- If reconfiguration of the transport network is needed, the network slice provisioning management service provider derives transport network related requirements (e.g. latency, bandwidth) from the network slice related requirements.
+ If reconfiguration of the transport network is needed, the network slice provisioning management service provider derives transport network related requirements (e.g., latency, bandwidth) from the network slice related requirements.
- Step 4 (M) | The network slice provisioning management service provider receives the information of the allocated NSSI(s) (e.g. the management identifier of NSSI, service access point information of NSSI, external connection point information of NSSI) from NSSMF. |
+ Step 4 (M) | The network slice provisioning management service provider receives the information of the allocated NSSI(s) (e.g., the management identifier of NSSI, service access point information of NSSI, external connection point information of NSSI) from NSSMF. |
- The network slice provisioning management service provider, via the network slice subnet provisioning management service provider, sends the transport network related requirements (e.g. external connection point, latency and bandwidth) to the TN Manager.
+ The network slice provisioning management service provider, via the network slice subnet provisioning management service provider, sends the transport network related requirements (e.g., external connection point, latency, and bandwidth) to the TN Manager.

==

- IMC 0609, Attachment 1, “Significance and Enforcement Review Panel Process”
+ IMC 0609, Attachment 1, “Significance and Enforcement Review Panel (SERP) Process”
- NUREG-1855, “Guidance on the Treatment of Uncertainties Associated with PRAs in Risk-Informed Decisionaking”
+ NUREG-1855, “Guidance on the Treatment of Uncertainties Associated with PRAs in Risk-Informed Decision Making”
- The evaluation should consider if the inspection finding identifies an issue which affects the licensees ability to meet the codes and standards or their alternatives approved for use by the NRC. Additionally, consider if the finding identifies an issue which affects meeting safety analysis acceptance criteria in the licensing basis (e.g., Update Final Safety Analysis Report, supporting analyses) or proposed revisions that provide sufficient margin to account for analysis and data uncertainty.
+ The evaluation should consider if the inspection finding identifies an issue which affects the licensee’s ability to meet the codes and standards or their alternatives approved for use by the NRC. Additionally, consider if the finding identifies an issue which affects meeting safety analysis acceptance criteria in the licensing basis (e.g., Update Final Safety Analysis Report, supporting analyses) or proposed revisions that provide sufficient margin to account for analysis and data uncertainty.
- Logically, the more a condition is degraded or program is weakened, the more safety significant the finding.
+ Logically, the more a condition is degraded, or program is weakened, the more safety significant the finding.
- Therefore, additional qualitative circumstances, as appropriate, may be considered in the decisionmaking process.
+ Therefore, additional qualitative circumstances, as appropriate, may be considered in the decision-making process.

## Task description
Where a line above holds the string "significant", copy that line.

## Answer to the problem
- Logically, the more a condition is degraded or program is weakened, the more safety significant the finding.
+ Logically, the more a condition is degraded, or program is weakened, the more safety significant the finding.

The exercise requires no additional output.